Sergio Hernandez owns Tacos El Tarasco Restaurant in Ajo. He says he lost nearly half his revenue during the month-long closure.

And another complication — all his employees live on the Mexico side of the border. So what was a 40-minute commute became closer to six hours.

“If it happens again, I don’t know what we’re going to do,” Hernandez said. “Maybe downsize or move my business somewhere else.”

More than a million cars pass through the town of about 3200 people every year, says Bo Johnson, with the Ajo Chamber of Commerce. And the closure happened during what is usually the busiest time, when businesses make critical revenue to make it through the slow summer months.

“We’re glad to see this only lasted a month, but one month is pretty devastating as far as revenue for our businesses, for visitation and tourists in our town,” Johnson said.

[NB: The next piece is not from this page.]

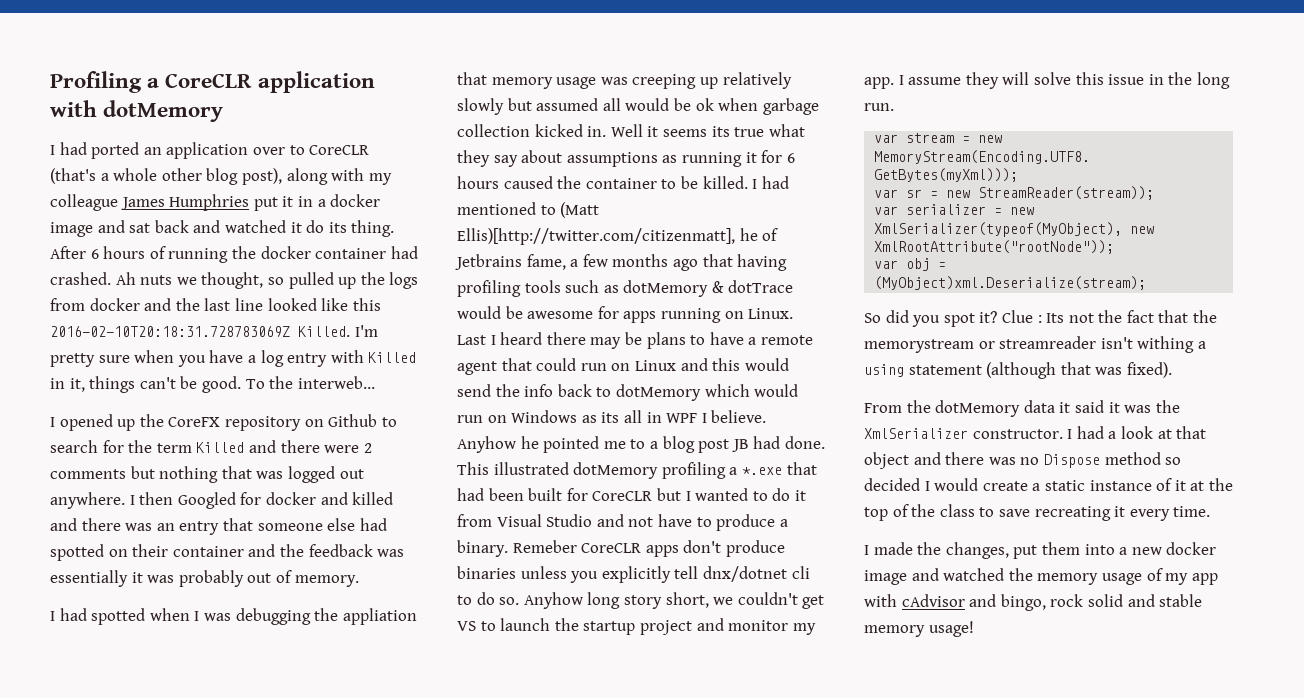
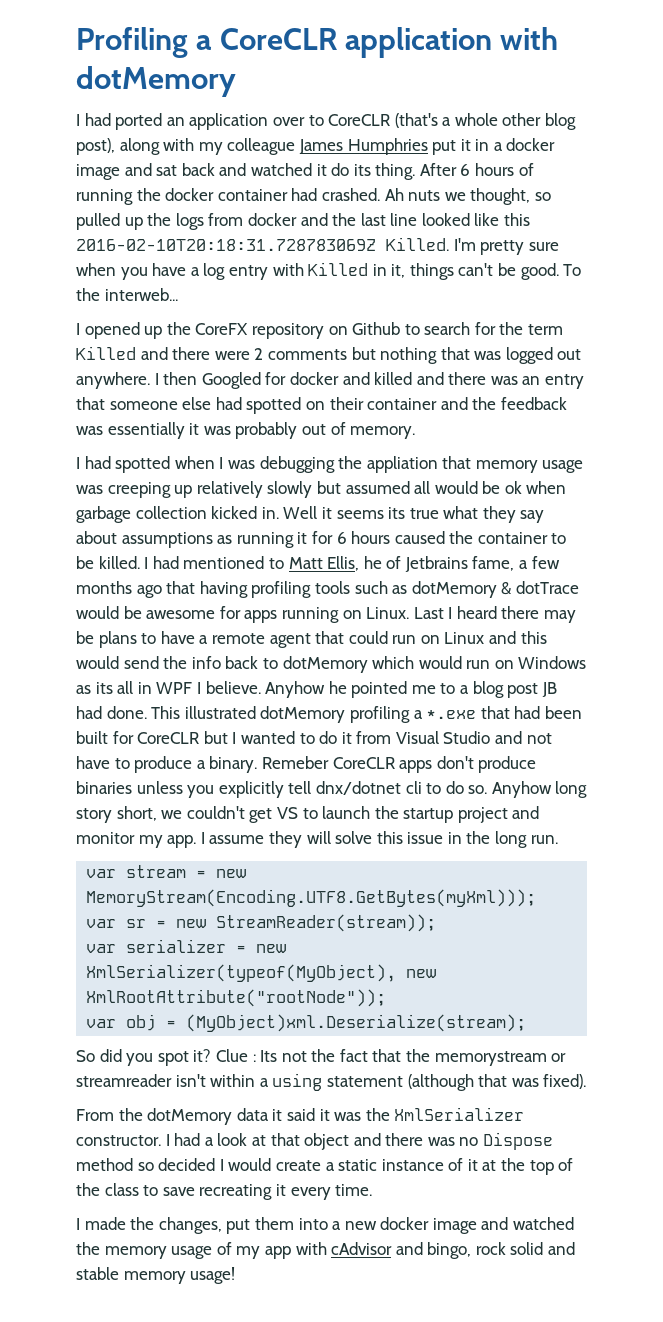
- I had mentioned to (Matt Ellis)[http://twitter.com/citizenmatt], he of Jetbrains fame, a few months ago that having profiling tools such as dotMemory & dotTrace would be awesome for apps running on Linux.
+ I had mentioned to Matt Ellis, he of Jetbrains fame, a few months ago that having profiling tools such as dotMemory & dotTrace would be awesome for apps running on Linux.
- Clue : Its not the fact that the memorystream or streamreader isn't withing a using statement (although that was fixed).
+ Clue : Its not the fact that the memorystream or streamreader isn't within a using statement (although that was fixed).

Arizona has become the epicenter of migrant crossings in recent months, with Border Patrol apprehending upwards of 70,000 people in December. After the border closure, Democratic Gov. Katie Hobbs called out the national guard to assist local law enforcement with border security measures.

Toward the end of December the numbers of migrants slowed, which allowed the Department of Homeland Security to reopen the ports of entry, says DHS’s Blas Nuñez-Nieto.

“That reduction may be a result of seasonal trends,” he said. “We usually do see a decline in encounters this time of year. And it could also be the result of some coordinated enforcement actions that we are taking with the government of Mexico over the last couple of weeks.”

Nuñez-Nieto says future closures are a possibility if migrant numbers increase again.